▶ ACTIVITY
Report how many lines in the records carry the string "nowrap", and give no further text.

▶ GIVEN RECORDS
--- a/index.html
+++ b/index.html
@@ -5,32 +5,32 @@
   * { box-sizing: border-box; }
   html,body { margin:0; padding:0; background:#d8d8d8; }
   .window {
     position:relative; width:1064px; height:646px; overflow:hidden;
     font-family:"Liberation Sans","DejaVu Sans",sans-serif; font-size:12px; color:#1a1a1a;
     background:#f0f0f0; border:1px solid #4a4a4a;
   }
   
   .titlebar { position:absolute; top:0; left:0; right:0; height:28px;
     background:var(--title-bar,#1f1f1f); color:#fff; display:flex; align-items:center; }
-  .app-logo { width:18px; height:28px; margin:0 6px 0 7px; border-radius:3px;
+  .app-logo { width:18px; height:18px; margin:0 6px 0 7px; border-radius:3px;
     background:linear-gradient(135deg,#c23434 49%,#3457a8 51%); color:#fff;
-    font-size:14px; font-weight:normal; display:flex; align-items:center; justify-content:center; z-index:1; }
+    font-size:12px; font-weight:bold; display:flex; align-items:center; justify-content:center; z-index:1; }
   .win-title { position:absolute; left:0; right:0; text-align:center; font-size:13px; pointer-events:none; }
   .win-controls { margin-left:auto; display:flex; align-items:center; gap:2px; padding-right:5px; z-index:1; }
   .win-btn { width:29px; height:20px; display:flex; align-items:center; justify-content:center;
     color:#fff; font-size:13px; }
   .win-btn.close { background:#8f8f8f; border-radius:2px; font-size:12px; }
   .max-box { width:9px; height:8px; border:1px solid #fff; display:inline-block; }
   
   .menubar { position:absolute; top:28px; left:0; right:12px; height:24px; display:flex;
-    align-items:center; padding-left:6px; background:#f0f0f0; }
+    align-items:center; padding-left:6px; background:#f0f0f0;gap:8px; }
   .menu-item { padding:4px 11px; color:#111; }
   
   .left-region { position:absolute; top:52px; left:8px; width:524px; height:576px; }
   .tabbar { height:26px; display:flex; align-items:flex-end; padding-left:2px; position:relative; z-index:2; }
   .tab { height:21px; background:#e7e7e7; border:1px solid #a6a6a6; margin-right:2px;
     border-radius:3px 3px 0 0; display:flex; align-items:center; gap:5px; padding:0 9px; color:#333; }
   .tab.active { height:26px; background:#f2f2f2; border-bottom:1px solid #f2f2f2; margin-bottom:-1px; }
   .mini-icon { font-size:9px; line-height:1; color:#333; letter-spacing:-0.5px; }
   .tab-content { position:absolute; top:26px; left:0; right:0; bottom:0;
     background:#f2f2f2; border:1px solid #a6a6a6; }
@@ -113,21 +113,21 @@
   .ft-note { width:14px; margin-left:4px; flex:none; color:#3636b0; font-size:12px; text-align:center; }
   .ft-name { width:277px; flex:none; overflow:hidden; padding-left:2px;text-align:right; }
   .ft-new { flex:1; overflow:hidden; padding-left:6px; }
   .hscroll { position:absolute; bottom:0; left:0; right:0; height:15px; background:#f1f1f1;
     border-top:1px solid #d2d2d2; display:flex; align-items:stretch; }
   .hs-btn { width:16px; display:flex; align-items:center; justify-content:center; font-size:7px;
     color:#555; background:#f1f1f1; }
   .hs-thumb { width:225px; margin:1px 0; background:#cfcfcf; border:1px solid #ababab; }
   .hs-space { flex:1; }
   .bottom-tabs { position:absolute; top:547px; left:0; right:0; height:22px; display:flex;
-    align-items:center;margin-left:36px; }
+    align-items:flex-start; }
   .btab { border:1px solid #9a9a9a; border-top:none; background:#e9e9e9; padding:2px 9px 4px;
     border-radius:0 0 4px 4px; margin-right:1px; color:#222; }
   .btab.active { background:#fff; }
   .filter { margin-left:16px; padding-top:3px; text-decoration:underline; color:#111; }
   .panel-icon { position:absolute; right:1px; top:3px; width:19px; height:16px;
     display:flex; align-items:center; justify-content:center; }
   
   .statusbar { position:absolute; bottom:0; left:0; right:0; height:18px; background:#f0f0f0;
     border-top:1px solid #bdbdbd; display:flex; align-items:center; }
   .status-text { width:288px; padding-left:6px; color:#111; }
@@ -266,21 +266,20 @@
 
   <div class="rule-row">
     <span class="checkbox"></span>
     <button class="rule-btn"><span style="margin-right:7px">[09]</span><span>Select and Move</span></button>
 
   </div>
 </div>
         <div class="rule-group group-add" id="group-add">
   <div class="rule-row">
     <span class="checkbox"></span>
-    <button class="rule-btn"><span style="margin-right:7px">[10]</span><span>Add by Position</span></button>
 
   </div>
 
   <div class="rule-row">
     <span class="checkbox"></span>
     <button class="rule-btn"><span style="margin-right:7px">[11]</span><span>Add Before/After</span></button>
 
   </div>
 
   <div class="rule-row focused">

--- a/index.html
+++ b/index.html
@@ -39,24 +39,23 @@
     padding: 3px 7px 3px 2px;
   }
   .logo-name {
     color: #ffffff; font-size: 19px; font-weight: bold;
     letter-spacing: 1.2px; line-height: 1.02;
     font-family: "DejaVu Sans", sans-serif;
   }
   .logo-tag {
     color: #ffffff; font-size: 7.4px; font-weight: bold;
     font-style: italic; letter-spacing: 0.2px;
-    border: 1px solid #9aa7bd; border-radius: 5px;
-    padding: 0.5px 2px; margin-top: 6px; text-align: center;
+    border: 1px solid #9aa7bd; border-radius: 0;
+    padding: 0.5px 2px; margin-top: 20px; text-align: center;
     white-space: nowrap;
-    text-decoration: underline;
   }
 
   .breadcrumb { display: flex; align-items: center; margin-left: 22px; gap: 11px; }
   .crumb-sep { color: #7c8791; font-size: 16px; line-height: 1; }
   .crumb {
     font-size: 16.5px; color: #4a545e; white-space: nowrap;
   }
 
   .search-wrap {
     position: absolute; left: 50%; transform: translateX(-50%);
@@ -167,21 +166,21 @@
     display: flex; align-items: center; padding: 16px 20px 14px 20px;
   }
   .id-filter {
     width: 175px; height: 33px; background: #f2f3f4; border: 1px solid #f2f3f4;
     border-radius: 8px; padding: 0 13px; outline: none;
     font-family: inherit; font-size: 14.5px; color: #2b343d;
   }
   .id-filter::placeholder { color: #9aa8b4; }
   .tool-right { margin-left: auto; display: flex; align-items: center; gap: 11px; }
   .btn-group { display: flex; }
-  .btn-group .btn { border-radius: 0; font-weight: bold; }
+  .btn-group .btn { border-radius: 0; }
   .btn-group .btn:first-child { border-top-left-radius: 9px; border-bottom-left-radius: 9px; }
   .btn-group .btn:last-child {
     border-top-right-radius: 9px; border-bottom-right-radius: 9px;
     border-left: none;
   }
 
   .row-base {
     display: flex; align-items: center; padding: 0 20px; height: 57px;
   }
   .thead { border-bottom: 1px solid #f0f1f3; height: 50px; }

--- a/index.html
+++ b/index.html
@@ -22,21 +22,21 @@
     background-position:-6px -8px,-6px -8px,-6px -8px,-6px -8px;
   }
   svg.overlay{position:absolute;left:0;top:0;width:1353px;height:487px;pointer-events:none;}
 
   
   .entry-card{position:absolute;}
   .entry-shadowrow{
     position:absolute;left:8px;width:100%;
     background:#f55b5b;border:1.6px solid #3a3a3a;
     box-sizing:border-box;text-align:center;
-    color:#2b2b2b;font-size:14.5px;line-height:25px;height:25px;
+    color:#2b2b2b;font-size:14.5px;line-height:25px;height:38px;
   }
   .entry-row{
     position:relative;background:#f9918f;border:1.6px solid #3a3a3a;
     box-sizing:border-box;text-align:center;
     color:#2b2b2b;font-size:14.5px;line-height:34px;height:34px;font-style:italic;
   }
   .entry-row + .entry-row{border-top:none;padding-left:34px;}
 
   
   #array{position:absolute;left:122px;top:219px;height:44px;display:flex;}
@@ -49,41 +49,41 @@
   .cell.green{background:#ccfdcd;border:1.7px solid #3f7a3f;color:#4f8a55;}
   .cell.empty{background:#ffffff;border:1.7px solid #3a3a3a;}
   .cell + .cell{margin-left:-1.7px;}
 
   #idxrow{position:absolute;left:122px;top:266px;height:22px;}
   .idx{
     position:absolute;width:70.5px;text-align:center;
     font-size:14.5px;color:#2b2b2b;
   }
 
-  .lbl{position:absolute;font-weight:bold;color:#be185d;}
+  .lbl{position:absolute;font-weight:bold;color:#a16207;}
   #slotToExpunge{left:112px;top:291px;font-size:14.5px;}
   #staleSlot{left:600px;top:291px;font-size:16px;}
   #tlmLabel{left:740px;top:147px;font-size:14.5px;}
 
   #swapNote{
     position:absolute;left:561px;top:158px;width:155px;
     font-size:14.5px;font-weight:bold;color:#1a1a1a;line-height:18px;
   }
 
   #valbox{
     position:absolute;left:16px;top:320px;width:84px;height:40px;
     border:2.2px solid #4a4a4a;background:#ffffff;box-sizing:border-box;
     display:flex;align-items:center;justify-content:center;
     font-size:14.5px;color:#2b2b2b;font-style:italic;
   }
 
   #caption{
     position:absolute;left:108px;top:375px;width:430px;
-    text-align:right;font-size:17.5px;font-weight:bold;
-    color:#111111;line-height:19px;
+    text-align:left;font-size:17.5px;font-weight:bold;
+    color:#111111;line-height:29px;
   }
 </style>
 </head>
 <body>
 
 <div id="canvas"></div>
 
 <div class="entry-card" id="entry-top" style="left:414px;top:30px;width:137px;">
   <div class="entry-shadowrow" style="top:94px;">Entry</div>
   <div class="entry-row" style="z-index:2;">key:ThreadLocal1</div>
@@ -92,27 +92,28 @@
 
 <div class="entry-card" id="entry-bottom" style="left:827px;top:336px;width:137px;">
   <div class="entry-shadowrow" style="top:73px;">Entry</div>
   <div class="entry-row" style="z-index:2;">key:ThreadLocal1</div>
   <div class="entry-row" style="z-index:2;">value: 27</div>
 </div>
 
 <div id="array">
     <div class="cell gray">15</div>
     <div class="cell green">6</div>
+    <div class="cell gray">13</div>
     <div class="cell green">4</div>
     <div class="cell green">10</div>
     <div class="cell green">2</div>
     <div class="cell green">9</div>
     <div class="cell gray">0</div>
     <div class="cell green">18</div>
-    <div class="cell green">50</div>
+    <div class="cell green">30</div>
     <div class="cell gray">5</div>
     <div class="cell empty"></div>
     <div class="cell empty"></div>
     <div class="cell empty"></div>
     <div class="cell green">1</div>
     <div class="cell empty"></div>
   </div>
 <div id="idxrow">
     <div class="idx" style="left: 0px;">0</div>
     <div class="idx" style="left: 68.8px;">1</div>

▶ RESULT OF THIS TASK
2